Drop every picture, then transcribe the remaining data exactly.

======== Given information ========

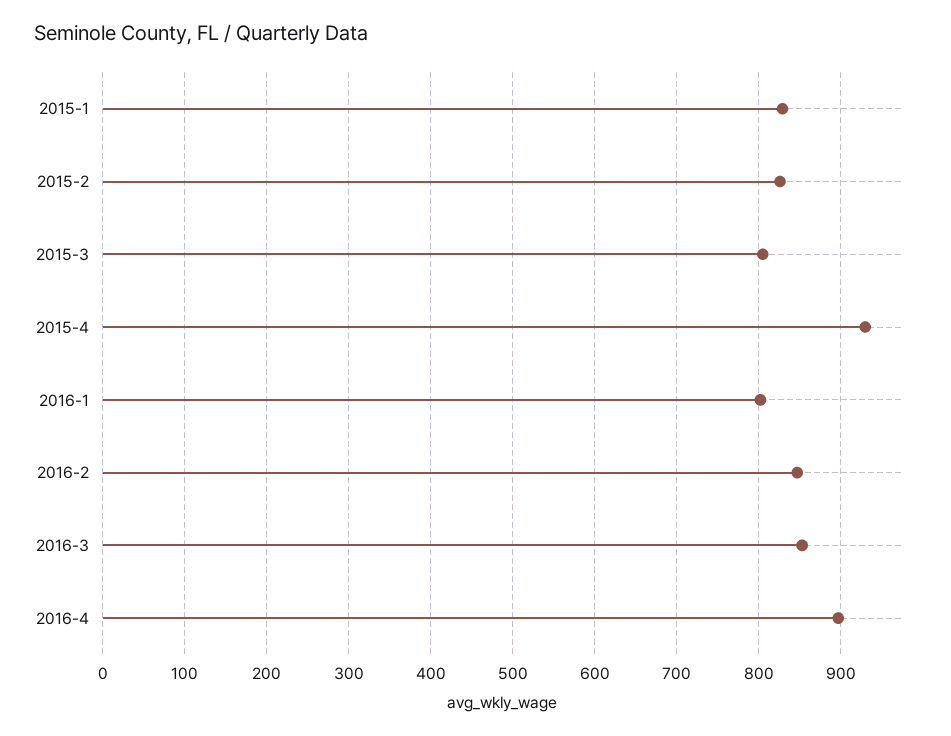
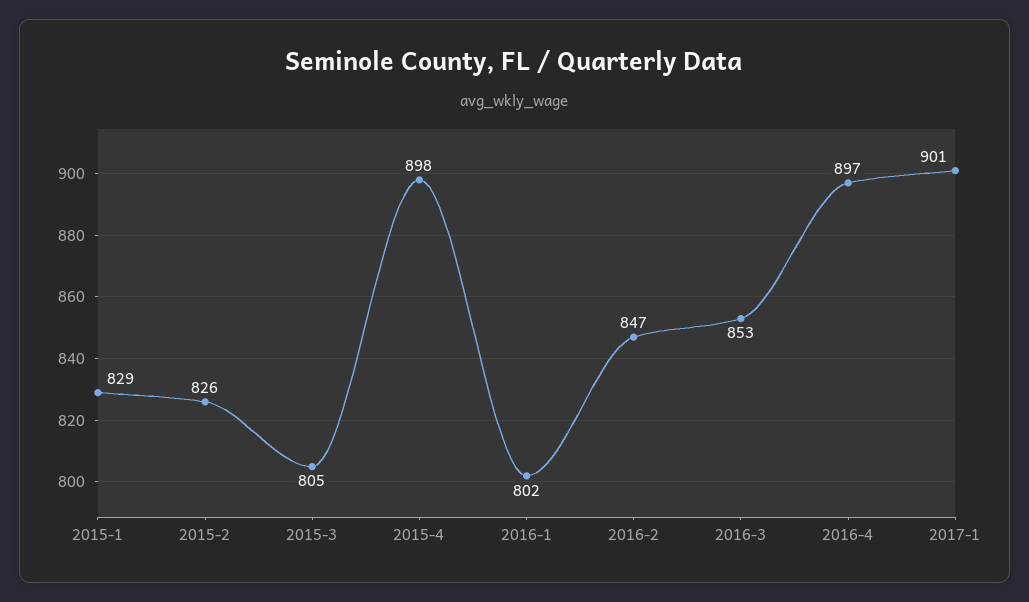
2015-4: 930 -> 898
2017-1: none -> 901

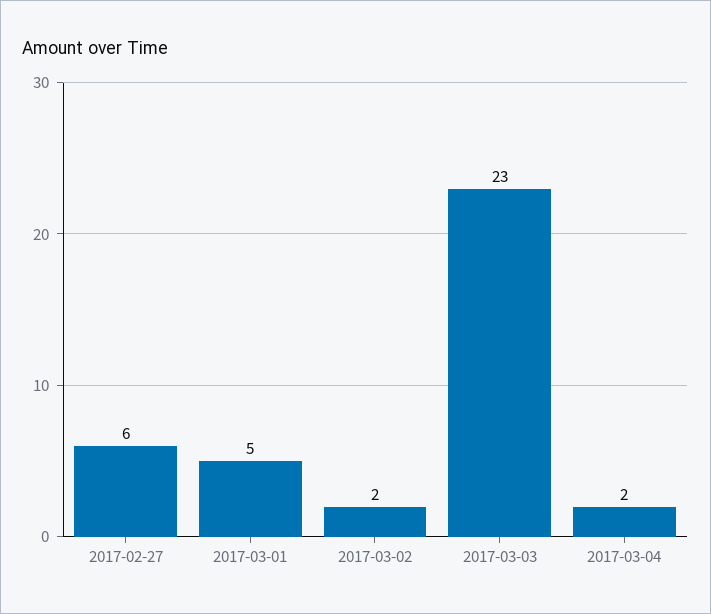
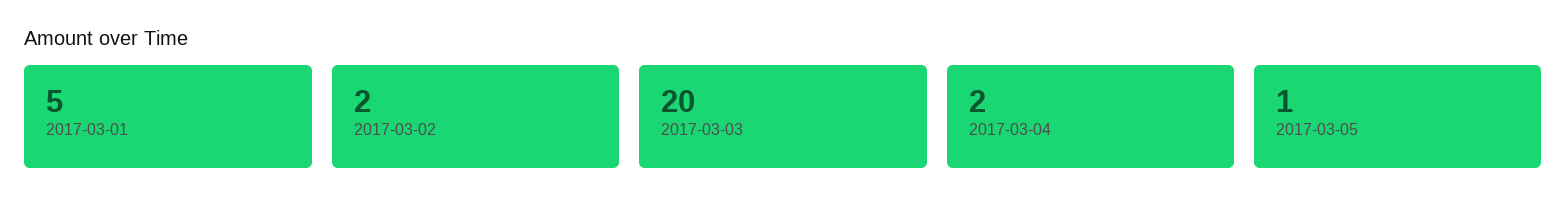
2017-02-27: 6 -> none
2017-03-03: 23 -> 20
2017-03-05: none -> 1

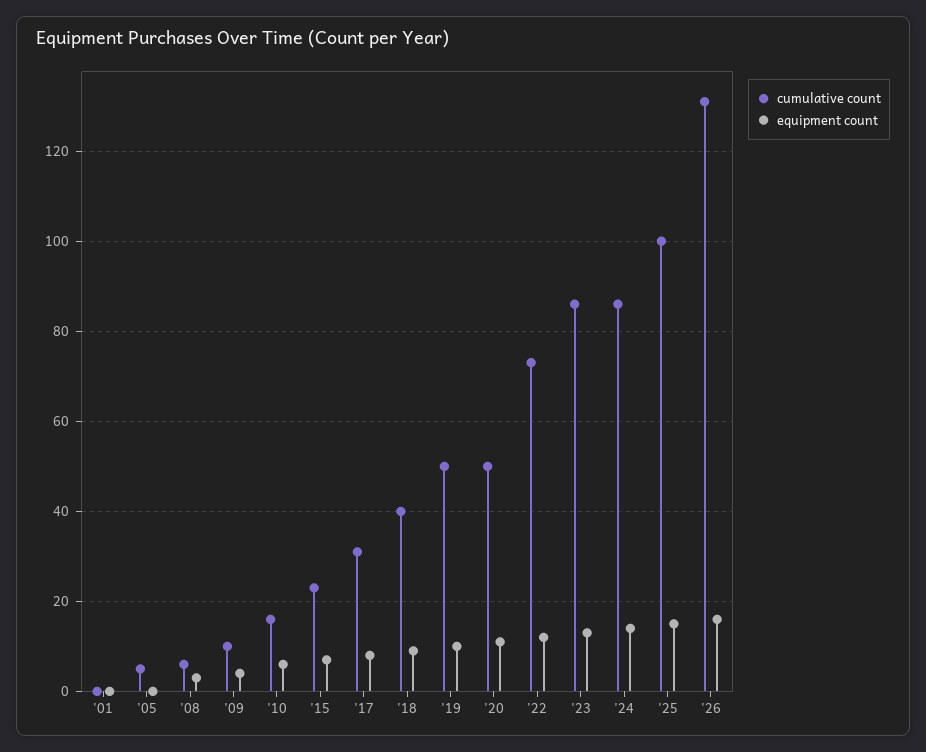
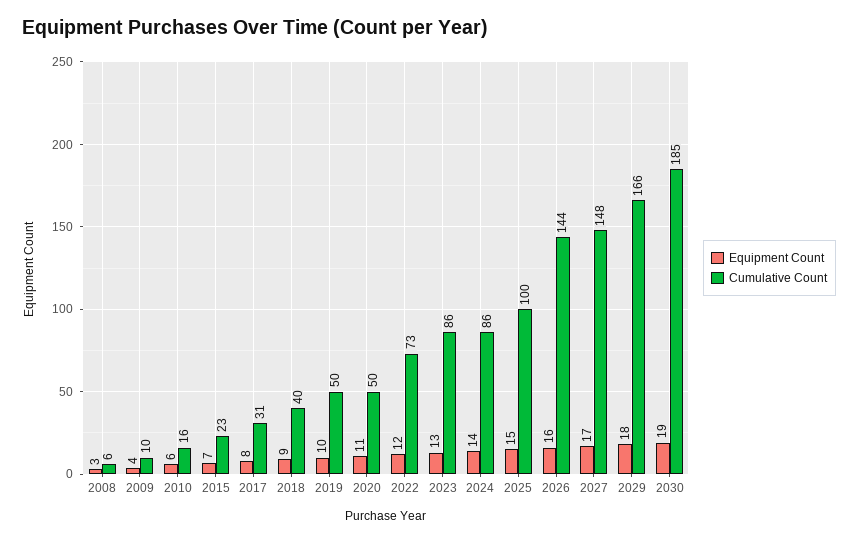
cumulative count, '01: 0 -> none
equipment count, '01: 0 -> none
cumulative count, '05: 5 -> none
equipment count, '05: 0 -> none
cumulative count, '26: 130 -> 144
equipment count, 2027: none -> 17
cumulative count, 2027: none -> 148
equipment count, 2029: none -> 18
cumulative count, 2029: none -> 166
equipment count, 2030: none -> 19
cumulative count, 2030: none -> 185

========

**Expected answer**
2015-4: 930 -> 898
2017-1: none -> 901

2017-02-27: 6 -> none
2017-03-03: 23 -> 20
2017-03-05: none -> 1

cumulative count, '01: 0 -> none
equipment count, '01: 0 -> none
cumulative count, '05: 5 -> none
equipment count, '05: 0 -> none
cumulative count, '26: 130 -> 144
equipment count, 2027: none -> 17
cumulative count, 2027: none -> 148
equipment count, 2029: none -> 18
cumulative count, 2029: none -> 166
equipment count, 2030: none -> 19
cumulative count, 2030: none -> 185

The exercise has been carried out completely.